• **Extracted information**:
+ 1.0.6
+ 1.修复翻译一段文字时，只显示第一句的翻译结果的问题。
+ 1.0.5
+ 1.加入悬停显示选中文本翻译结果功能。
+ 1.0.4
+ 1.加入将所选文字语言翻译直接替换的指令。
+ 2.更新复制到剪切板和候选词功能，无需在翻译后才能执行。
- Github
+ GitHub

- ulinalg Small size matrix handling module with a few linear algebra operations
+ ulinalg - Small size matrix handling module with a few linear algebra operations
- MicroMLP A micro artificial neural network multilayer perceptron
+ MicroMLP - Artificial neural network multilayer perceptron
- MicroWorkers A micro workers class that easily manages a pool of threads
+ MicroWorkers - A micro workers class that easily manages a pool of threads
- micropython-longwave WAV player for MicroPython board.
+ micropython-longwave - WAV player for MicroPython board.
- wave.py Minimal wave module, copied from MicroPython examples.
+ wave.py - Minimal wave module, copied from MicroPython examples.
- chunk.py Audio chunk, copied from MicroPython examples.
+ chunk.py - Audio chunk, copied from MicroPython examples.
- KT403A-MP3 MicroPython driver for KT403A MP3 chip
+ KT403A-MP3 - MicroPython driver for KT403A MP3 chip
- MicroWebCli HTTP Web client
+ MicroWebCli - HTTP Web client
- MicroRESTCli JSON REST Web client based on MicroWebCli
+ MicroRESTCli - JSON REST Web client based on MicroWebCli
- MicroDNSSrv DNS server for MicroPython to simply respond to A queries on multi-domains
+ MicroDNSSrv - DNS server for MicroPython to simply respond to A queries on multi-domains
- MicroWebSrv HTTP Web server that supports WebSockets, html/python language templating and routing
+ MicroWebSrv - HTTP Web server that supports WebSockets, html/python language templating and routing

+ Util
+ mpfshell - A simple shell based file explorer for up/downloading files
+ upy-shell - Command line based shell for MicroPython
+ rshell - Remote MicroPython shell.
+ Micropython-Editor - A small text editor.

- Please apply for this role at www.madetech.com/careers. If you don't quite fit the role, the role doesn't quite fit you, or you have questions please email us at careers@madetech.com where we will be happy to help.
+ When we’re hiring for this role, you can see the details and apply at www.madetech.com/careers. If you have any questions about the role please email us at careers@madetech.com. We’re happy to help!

• **Required work**:
Take the data above and return it exactly.

• **Task result**:
+ 1.0.6
+ 1.修复翻译一段文字时，只显示第一句的翻译结果的问题。
+ 1.0.5
+ 1.加入悬停显示选中文本翻译结果功能。
+ 1.0.4
+ 1.加入将所选文字语言翻译直接替换的指令。
+ 2.更新复制到剪切板和候选词功能，无需在翻译后才能执行。
- Github
+ GitHub

- ulinalg Small size matrix handling module with a few linear algebra operations
+ ulinalg - Small size matrix handling module with a few linear algebra operations
- MicroMLP A micro artificial neural network multilayer perceptron
+ MicroMLP - Artificial neural network multilayer perceptron
- MicroWorkers A micro workers class that easily manages a pool of threads
+ MicroWorkers - A micro workers class that easily manages a pool of threads
- micropython-longwave WAV player for MicroPython board.
+ micropython-longwave - WAV player for MicroPython board.
- wave.py Minimal wave module, copied from MicroPython examples.
+ wave.py - Minimal wave module, copied from MicroPython examples.
- chunk.py Audio chunk, copied from MicroPython examples.
+ chunk.py - Audio chunk, copied from MicroPython examples.
- KT403A-MP3 MicroPython driver for KT403A MP3 chip
+ KT403A-MP3 - MicroPython driver for KT403A MP3 chip
- MicroWebCli HTTP Web client
+ MicroWebCli - HTTP Web client
- MicroRESTCli JSON REST Web client based on MicroWebCli
+ MicroRESTCli - JSON REST Web client based on MicroWebCli
- MicroDNSSrv DNS server for MicroPython to simply respond to A queries on multi-domains
+ MicroDNSSrv - DNS server for MicroPython to simply respond to A queries on multi-domains
- MicroWebSrv HTTP Web server that supports WebSockets, html/python language templating and routing
+ MicroWebSrv - HTTP Web server that supports WebSockets, html/python language templating and routing

+ Util
+ mpfshell - A simple shell based file explorer for up/downloading files
+ upy-shell - Command line based shell for MicroPython
+ rshell - Remote MicroPython shell.
+ Micropython-Editor - A small text editor.

- Please apply for this role at www.madetech.com/careers. If you don't quite fit the role, the role doesn't quite fit you, or you have questions please email us at careers@madetech.com where we will be happy to help.
+ When we’re hiring for this role, you can see the details and apply at www.madetech.com/careers. If you have any questions about the role please email us at careers@madetech.com. We’re happy to help!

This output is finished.